YOUR INSTRUCTIONS = Begin at the line below that has "rámci povolování záměru.". Stop after the line that has "- Show welcome in the name of the manager", repeating each line exactly and leaving out the pictures.

++++ INFORMATION PROVIDED ++++

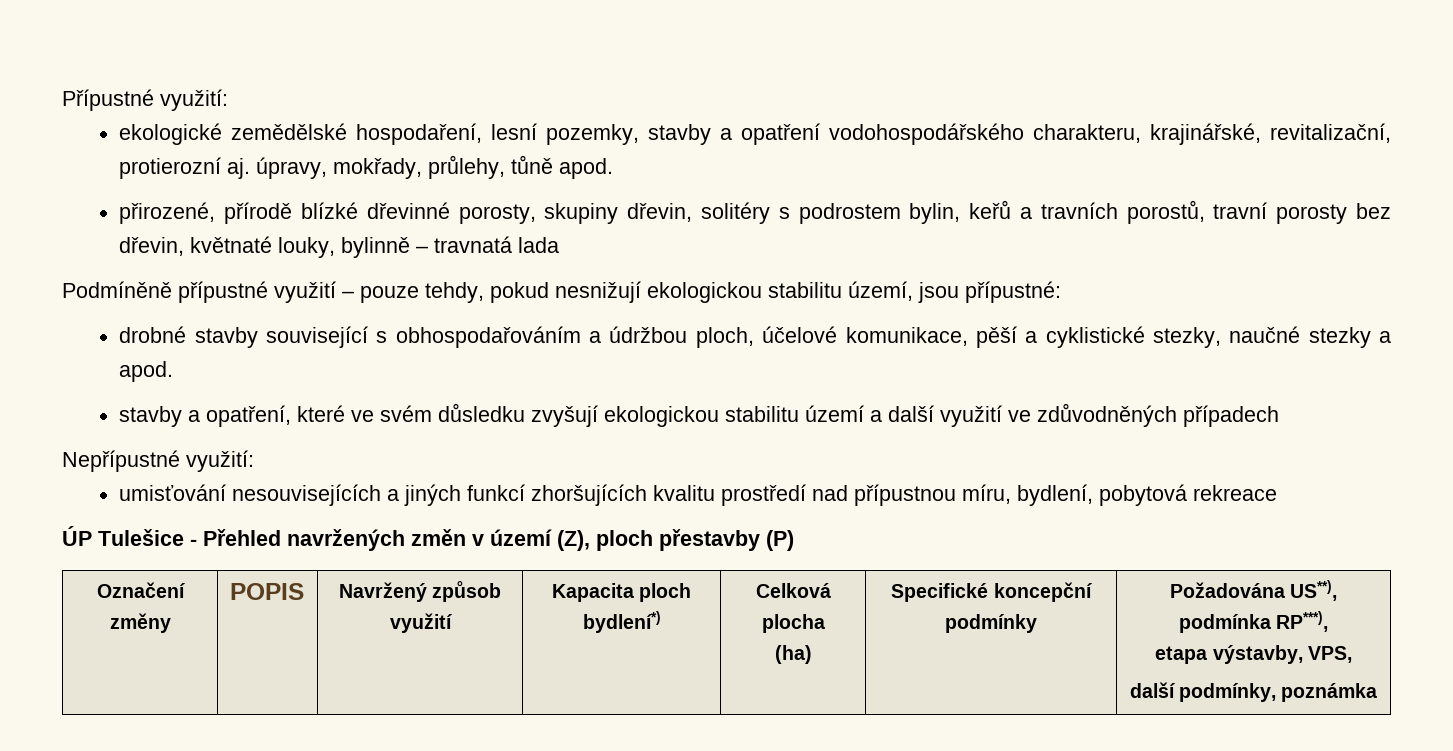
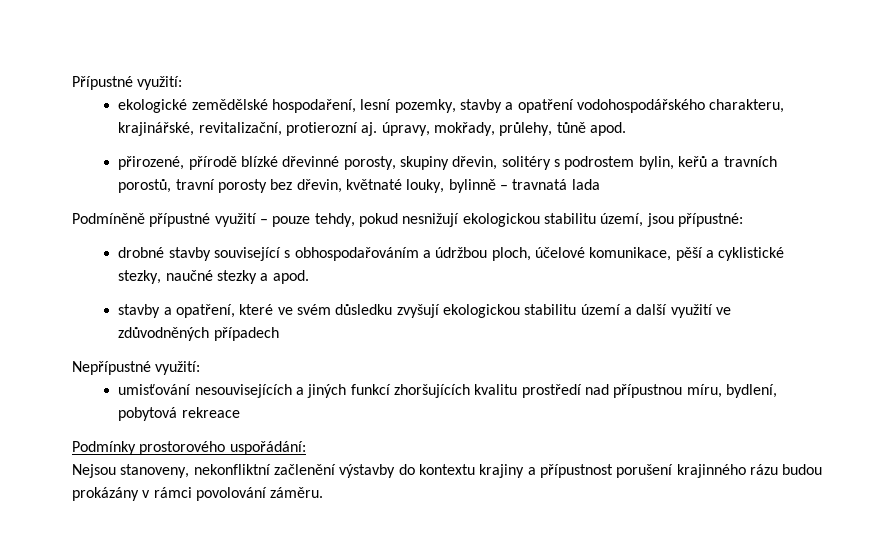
- ÚP Tulešice - Přehled navržených změn v území (Z), ploch přestavby (P)
- Označení změny | POPIS | Navržený způsob využití | Kapacita ploch bydlení*) | Celková plocha
- (ha) | Specifické koncepční podmínky | Požadována US**), podmínka RP***),
- etapa výstavby, VPS,
- další podmínky, poznámka
+ Podmínky prostorového uspořádání:
+ Nejsou stanoveny, nekonfliktní začlenění výstavby do kontextu krajiny a přípustnost porušení krajinného rázu budou prokázány v rámci povolování záměru.

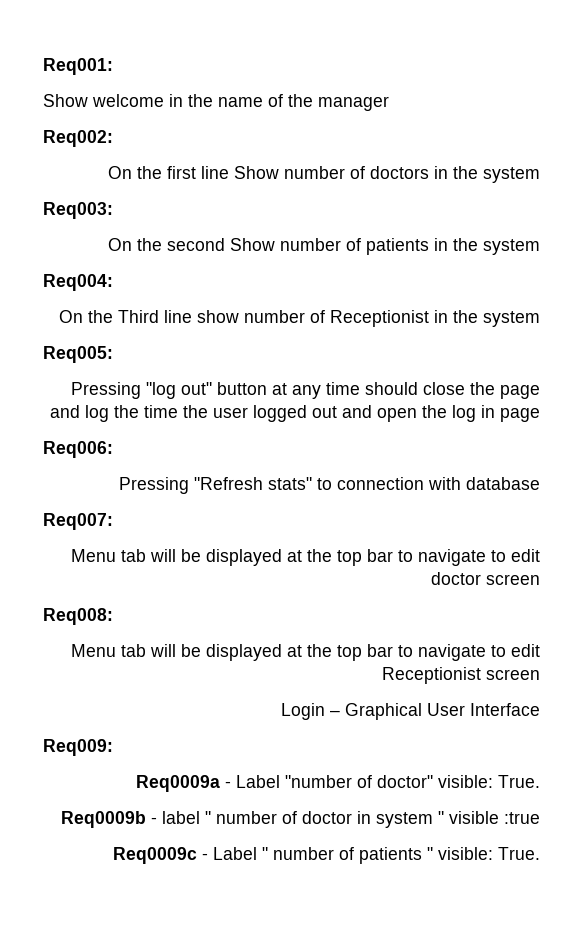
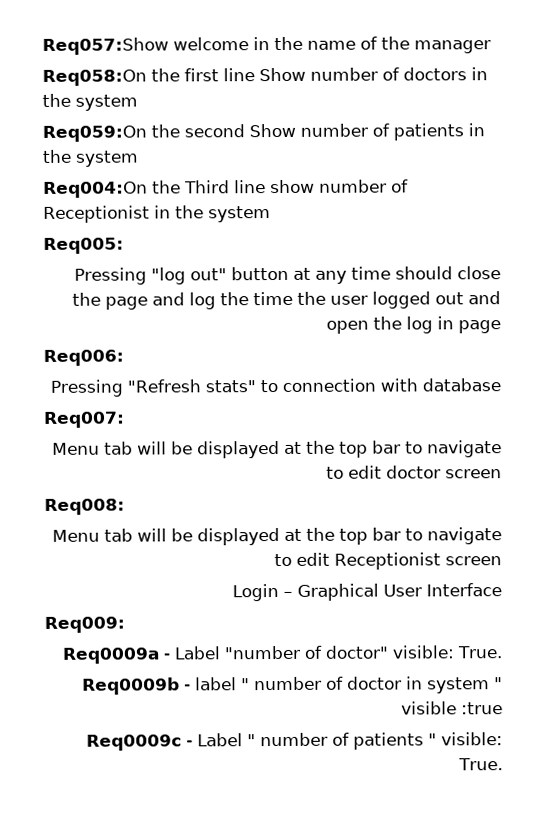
- Req001:
- Show welcome in the name of the manager
+ Req057:Show welcome in the name of the manager
- Req002:
- On the first line Show number of doctors in the system
+ Req058:On the first line Show number of doctors in the system
- Req003:
- On the second Show number of patients in the system
+ Req059:On the second Show number of patients in the system
- Req004:
- On the Third line show number of Receptionist in the system
+ Req004:On the Third line show number of Receptionist in the system

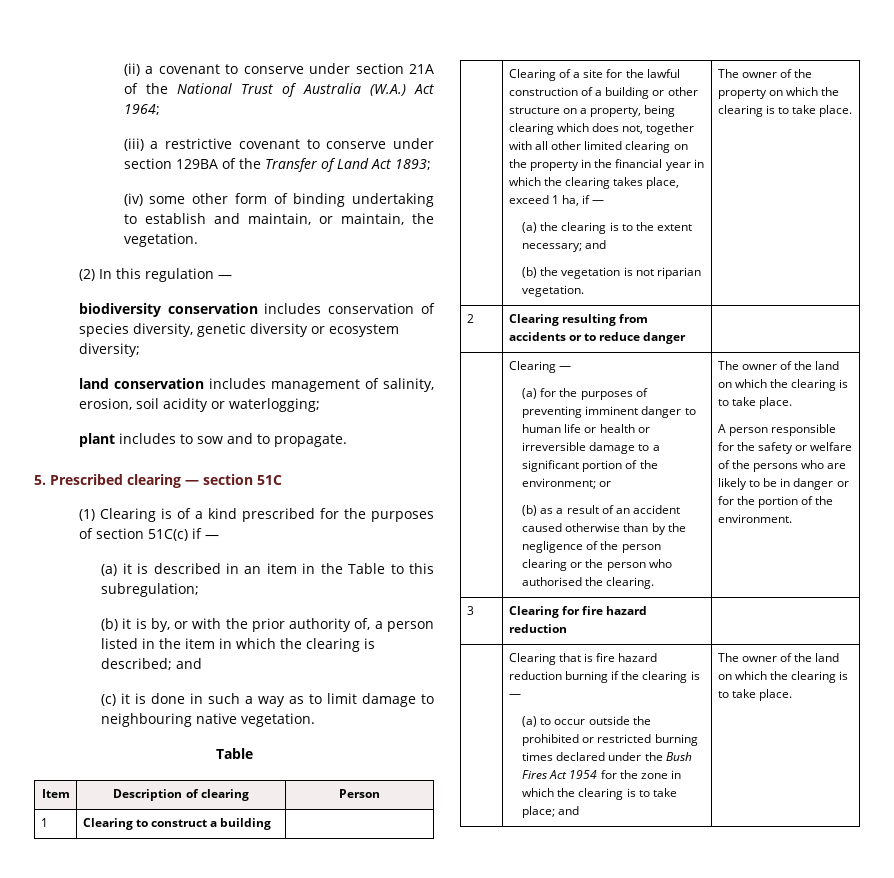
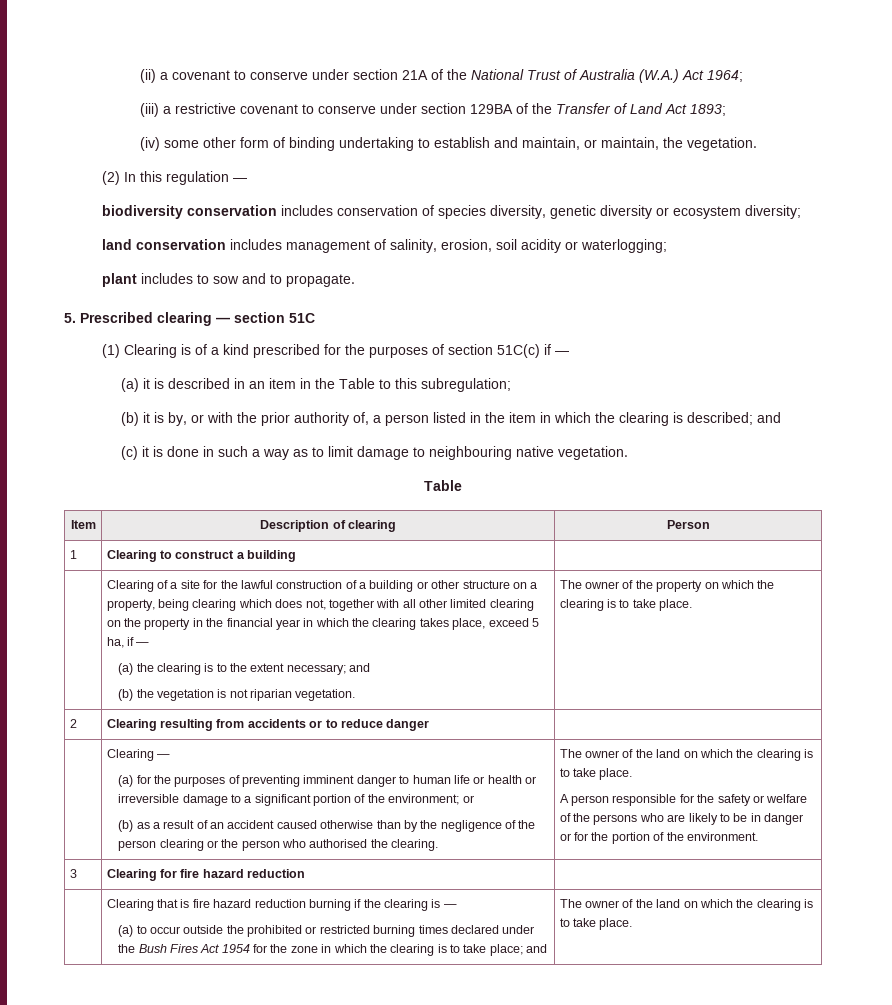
- Clearing of a site for the lawful construction of a building or other structure on a property, being clearing which does not, together with all other limited clearing on the property in the financial year in which the clearing takes place, exceed 1 ha, if —
+ Clearing of a site for the lawful construction of a building or other structure on a property, being clearing which does not, together with all other limited clearing on the property in the financial year in which the clearing takes place, exceed 5 ha, if —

++++

SOLUTION BELOW =
+ Nejsou stanoveny, nekonfliktní začlenění výstavby do kontextu krajiny a přípustnost porušení krajinného rázu budou prokázány v rámci povolování záměru.

- Req001:
- Show welcome in the name of the manager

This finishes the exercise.